This is the strongest evidence in the repo. The champion wins on every tested seed, and the mean reward margin is larger than either recipe's seed-to-seed standard deviation in this three-seed sample.

But there is a warning sign: the full-training champion reward (9.937719 mean) is below the original short-run baseline reward (9.965098). That means the short-run scalar score did not transfer as an absolute quality estimate across regimes. It transferred only as a relative comparison between recipes tested under the same longer regime.

6. What changed qualitatively

The component metrics explain the tradeoff. The champion became better under the reward mostly by improving the PickScore preference component and diversity. It did not become more Van Gogh-like by the CLIP style metric; style score decreased. It also moved closer to training images under the DreamSim memorization penalty.

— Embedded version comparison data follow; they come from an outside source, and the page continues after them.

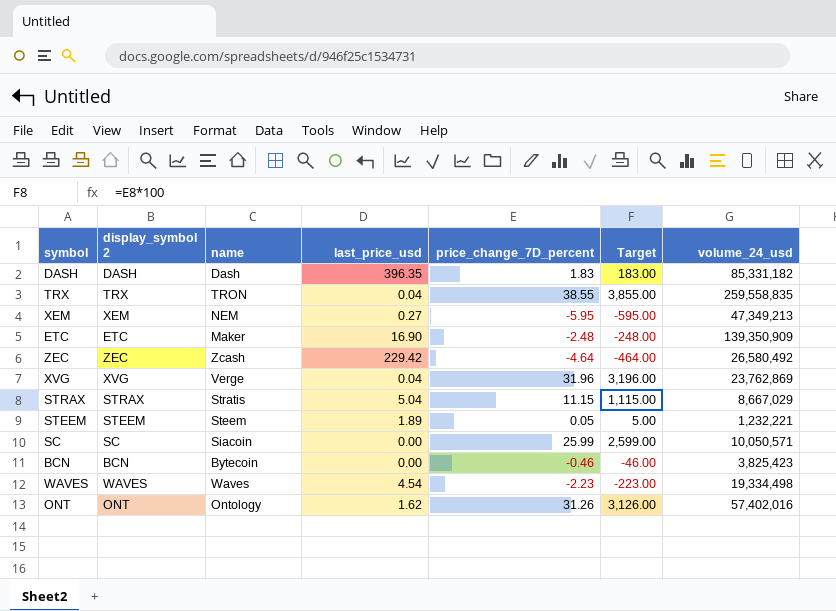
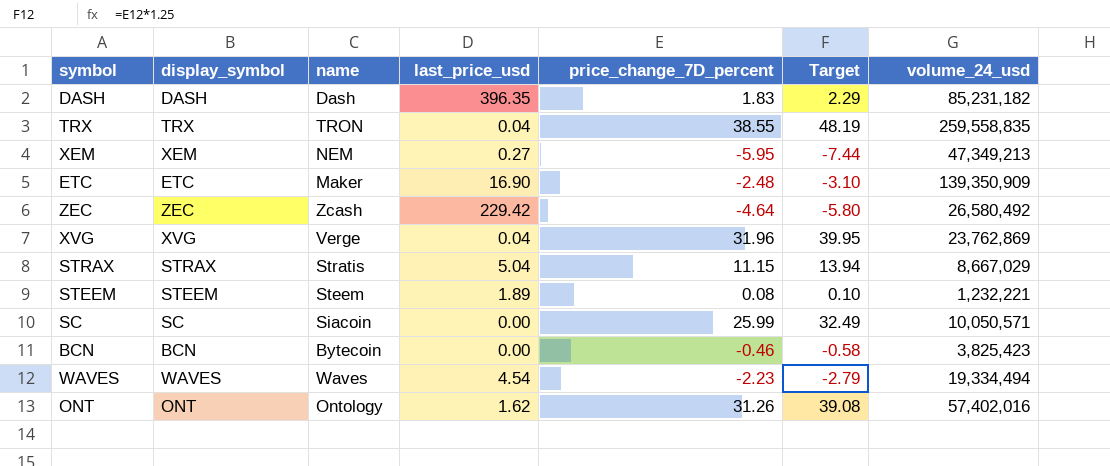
column name: display_symbol 2 -> display_symbol
column Target | formula: [price_change_7D_percent] * 100 -> [price_change_7D_percent] * 1.25
DASH | volume_24_usd: 85,331,182 -> 85,231,182
STEEM | price_change_7D_percent: 0.05 -> 0.08
WAVES | volume_24_usd: 19,334,498 -> 19,334,494

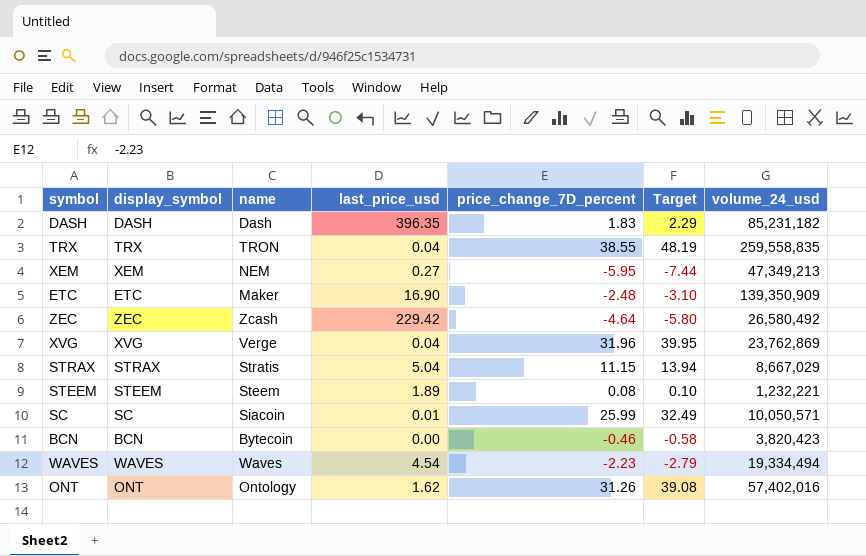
SC | last_price_usd: 0.00 -> 0.01
BCN | volume_24_usd: 3,825,423 -> 3,820,423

That is not automatically bad. A stronger prompt-following model may produce clearer objects and compositions, and a small increase in memorization penalty may be acceptable if images are still visibly distinct. But it changes how we should describe the result.

The result is not:

The agent discovered a strictly better Van Gogh style model.

The result is:

Under this fixed automatic reward, the agent found a LoRA recipe that consistently scored higher after full retraining, mainly by improving prompt/preference alignment enough to outweigh lower style similarity and higher memorization penalty.

Baseline SDXL LoRA outputs for the landscape with mountains Van Gogh-style prompt across three seeds — Figure 3 - Baseline outputs above, champion outputs below, for the landscape-with-mountains prompt across the three evaluation seeds. This prompt makes the recipe difference easier to inspect: composition stays comparable while color, brush texture, and local detail shift.

Champion SDXL LoRA outputs for the landscape with mountains Van Gogh-style prompt across three seeds — Figure 3 - Baseline outputs above, champion outputs below, for the landscape-with-mountains prompt across the three evaluation seeds. This prompt makes the recipe difference easier to inspect: composition stays comparable while color, brush texture, and local detail shift.

7. Interpretation

The experiment gives a cautious yes.

Yes, an autonomous agent can find useful local improvements for diffusion LoRA training when the problem is tightly constrained. The repo design mattered:

only one editable file,
fixed prompts and seeds,
fixed dataset split,
fixed promotion rule,
short trials followed by longer validation,
and a champion-vs-challenger arena rather than raw scalar sorting.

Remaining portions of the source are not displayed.